*** PROVIDED DATA Section Begins ***

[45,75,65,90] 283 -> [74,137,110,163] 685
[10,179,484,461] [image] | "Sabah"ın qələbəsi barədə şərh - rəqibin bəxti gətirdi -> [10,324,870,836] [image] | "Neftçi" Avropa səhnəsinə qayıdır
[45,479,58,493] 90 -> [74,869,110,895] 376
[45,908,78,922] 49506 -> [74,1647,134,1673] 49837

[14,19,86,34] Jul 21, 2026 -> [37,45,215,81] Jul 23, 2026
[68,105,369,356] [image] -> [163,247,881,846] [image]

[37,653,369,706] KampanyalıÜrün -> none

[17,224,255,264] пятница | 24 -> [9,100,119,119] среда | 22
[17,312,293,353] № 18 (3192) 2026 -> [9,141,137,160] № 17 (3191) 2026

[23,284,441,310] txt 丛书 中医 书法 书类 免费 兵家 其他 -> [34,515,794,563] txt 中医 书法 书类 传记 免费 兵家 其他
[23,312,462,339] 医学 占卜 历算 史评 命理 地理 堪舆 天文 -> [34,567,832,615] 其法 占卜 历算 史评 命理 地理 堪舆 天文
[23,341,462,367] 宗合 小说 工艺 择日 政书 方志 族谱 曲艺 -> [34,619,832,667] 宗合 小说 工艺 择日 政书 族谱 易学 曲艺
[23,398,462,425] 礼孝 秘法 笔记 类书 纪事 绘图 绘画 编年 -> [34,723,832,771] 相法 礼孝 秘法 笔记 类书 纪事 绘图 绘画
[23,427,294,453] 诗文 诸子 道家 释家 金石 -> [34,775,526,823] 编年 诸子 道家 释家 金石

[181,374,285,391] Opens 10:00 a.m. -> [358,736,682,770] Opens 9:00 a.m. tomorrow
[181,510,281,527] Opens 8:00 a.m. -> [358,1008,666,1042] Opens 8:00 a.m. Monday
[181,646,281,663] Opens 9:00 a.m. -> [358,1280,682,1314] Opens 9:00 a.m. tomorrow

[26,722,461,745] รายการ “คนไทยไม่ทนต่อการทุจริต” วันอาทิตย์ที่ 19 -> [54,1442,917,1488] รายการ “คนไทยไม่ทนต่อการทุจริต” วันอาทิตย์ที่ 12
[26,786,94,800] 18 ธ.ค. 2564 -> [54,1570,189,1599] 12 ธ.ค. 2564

*** PROVIDED DATA Section Ends ***

* REQUIRED WORK:
Give back the records above exactly, limited to the lines between the one holding "[10,179,484,461] [image] |" and the one holding "[37,653,369,706] KampanyalıÜrün -> none", inclusive.

* SOLVED EXERCISE:
[10,179,484,461] [image] | "Sabah"ın qələbəsi barədə şərh - rəqibin bəxti gətirdi -> [10,324,870,836] [image] | "Neftçi" Avropa səhnəsinə qayıdır
[45,479,58,493] 90 -> [74,869,110,895] 376
[45,908,78,922] 49506 -> [74,1647,134,1673] 49837

[14,19,86,34] Jul 21, 2026 -> [37,45,215,81] Jul 23, 2026
[68,105,369,356] [image] -> [163,247,881,846] [image]

[37,653,369,706] KampanyalıÜrün -> none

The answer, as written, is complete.